No? I quint-click my power button through my pocket any time there’s even a whiff of sketch. Now biometrics are 100% off. And even if a cop was holding my phone I’d have to open my eyes, keep one shut at all times and after 2 bad scans biometrics turn off completely.
I don’t understand your argument in the least, maybe you could read about how current biometrics work and give me your feedback once you’re caught up?
I heard elsewhere that anything less than powering down can leave data in memory that can be used to hack your device. So while the quintuple click is better than nothing, powering down is better.
Source on that? Because it doesn’t make sense to me
Removed by mod
Yes but they have to do it before they beat you up
Has that been shown? Has some MMA fighter not been able to unlock their iPhone after a fight?
Otherwise, nope. Still gonna recognize you.
Idk i dont want to take a selfie everytime I want to check the internet
That’s for breaking a bcrypt hash, and I don’t believe there’s any way to extract the pin hash from a phone since it happens inside a secure hardware layer (like a TPM). If it is possible, the attacker would most likely have to physically destroy your phone to get at it. To bruteforce a 4 digit pin with retry lockout timers, it takes 16 hours to try all combinations, according to a tool I found that auto-enters pins via usb keyboard emulation.

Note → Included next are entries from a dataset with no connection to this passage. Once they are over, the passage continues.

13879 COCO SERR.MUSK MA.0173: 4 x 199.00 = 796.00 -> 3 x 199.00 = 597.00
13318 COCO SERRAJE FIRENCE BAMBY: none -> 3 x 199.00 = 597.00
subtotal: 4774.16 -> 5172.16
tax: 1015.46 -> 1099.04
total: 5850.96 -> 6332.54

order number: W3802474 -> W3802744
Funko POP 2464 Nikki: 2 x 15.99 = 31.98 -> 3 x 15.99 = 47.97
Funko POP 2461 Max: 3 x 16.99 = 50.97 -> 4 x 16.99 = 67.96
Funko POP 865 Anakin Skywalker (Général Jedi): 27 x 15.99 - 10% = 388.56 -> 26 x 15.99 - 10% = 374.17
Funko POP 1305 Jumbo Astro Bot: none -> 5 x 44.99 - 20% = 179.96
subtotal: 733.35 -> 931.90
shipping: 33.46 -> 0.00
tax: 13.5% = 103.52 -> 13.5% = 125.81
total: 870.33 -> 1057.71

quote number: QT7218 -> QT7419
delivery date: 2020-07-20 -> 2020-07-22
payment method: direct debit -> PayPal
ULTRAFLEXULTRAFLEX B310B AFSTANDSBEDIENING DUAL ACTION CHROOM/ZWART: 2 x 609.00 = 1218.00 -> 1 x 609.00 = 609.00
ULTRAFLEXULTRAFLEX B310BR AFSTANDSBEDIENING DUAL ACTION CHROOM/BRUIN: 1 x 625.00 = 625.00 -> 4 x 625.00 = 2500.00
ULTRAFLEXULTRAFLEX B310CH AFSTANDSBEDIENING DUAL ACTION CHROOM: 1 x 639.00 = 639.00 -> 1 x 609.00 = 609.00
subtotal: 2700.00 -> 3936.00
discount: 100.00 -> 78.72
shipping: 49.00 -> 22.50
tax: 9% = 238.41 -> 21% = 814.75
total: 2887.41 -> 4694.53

What lockouts? https://appleinsider.com/articles/21/06/22/iphone-hacking-tool-graykey-techniques-outlined-in-leaked-instructions
The linked article doesn’t mention whether it can bypass the max attempt lockout or not. I’m not saying you’re wrong, but the article you linked does nothing to support your claim.
That said, an alphanumeric password is certainly more secure than a PIN, no doubt.